- Relator(a)
- Ministra Laurita Vaz
- Órgão julgador
- Sexta Turma
- Data do julgamento
- 11/09/2018
- Data de publicação
- 25/09/2018
STJ – Acórdão, Rel. Ministra Laurita Vaz, Sexta Turma, j. 11/09/2018, p. 25/09/2018
AGRAVO REGIMENTAL NO HABEAS CORPUS. EXECUÇÃO PENAL. PRÁTICA DE FALTA GRAVE. ALEGAÇÃO DE NECESSIDADE DE PRÉVIA OITIVA DO APENADO. DESNECESSIDADE. PEDIDO DE AFASTAMENTO DA INFRAÇÃO OU DESCLASSIFICAÇÃO PARA FALTA LEVE OU MÉDIA. NECESSIDADE DE REVOLVIMENTO DE FATOS E PROVAS. VIA INADEQUADA. PERDA DE 1/3 DOS DIAS REMIDOS. FUNDAMENTAÇÃO CONCRETA. CONSTRANGIMENTO ILEGAL NÃO EVIDENCIADO. AGRAVO DESPROVIDO. 1. Não prospera a alegação de nulidade da decisão que homologou a falta grave do Paciente, pois, no procedimento administrativo instaurado para a apuração de falta disciplinar, o sentenciado foi ouvido na presença de Defensor da FUNAP, "tendo este oportunidade de apresentação de defesa administrativa", conforme o Magistrado de primeira instância.

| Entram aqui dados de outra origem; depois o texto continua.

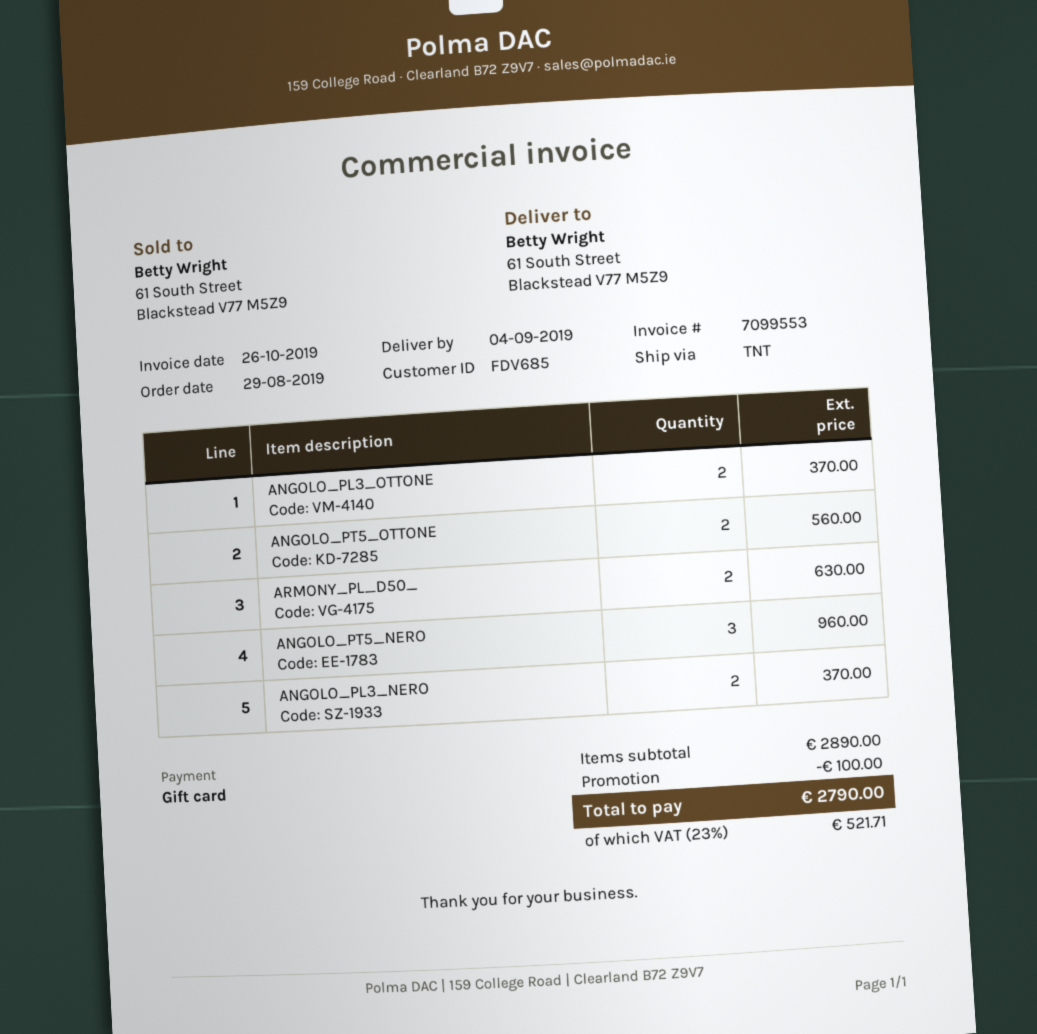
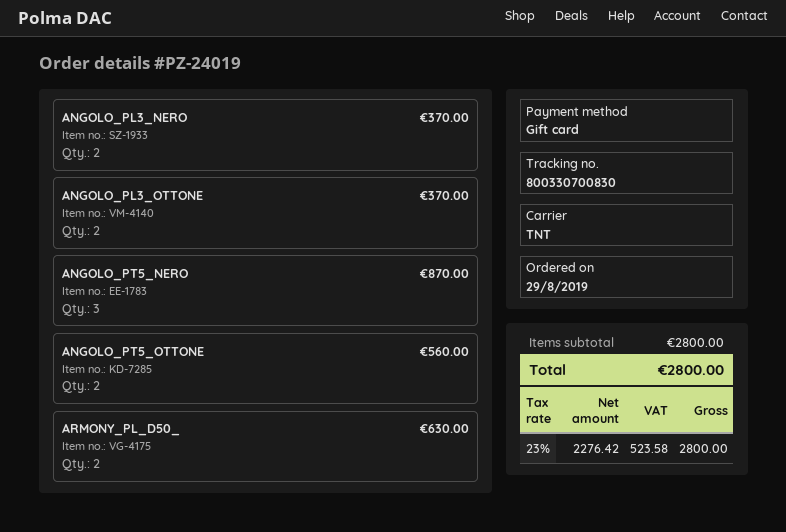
ANGOLO_PT5_NERO: 3 for 960.00 -> 3 for 870.00
subtotal: 2890.00 -> 2800.00
discount: 100.00 -> none
tax: 23% = 521.71 -> 23% = 523.58
total: 2790.00 -> 2800.00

A Lei de Execução Penal, no art. 118, exige a oitiva prévia do condenado apenas nas hipóteses de regressão de regime prisional, o que não é o caso. 2. A suscitada necessidade de afastamento da infração ou de desclassificação da falta grave para falta leve ou média exigiria o revolvimento de fatos e provas, o que é incompatível com os limites cognitivos do habeas corpus. Precedentes. 3. A partir da vigência da Lei n.º 12.433/2011, que alterou a redação do art. 127 da Lei de Execução Penal, a penalidade consistente na perda de dias remidos pelo cometimento de falta grave passou a ter nova disciplina, não mais incidindo sobre a totalidade do tempo remido, mas apenas até o limite de 1/3 (um terço) desse montante, cabendo ao Juízo das Execuções, com certa margem de discricionariedade, aferir o quantum, levando em conta "a natureza, os motivos, as circunstâncias e as conseqüências do fato, bem como a pessoa do faltoso e seu tempo de prisão", consoante o disposto no art. 57 da Lei de Execução Penal. 4. Hipótese em que inexiste ofensa ao dever de fundamentação das decisões judiciais, pois o Juízo das Execuções Penais amparou a perda de 1/3 dos dias remidos na gravidade concreta da conduta e nas circunstâncias fáticas. Ademais, não há interesse processual a amparar a pretensão mandamental, pois, conforme destacou a Corte de origem, "o sentenciado não contava com dias remidos a serem declarados perdidos em decorrência da anotação da falta disciplinar de natureza grave." 5. Agravo regimental desprovido. (AgRg no HC n. 436.670/SP, relatora Ministra Laurita Vaz, Sexta Turma, julgado em 11/9/2018, DJe de 25/9/2018.)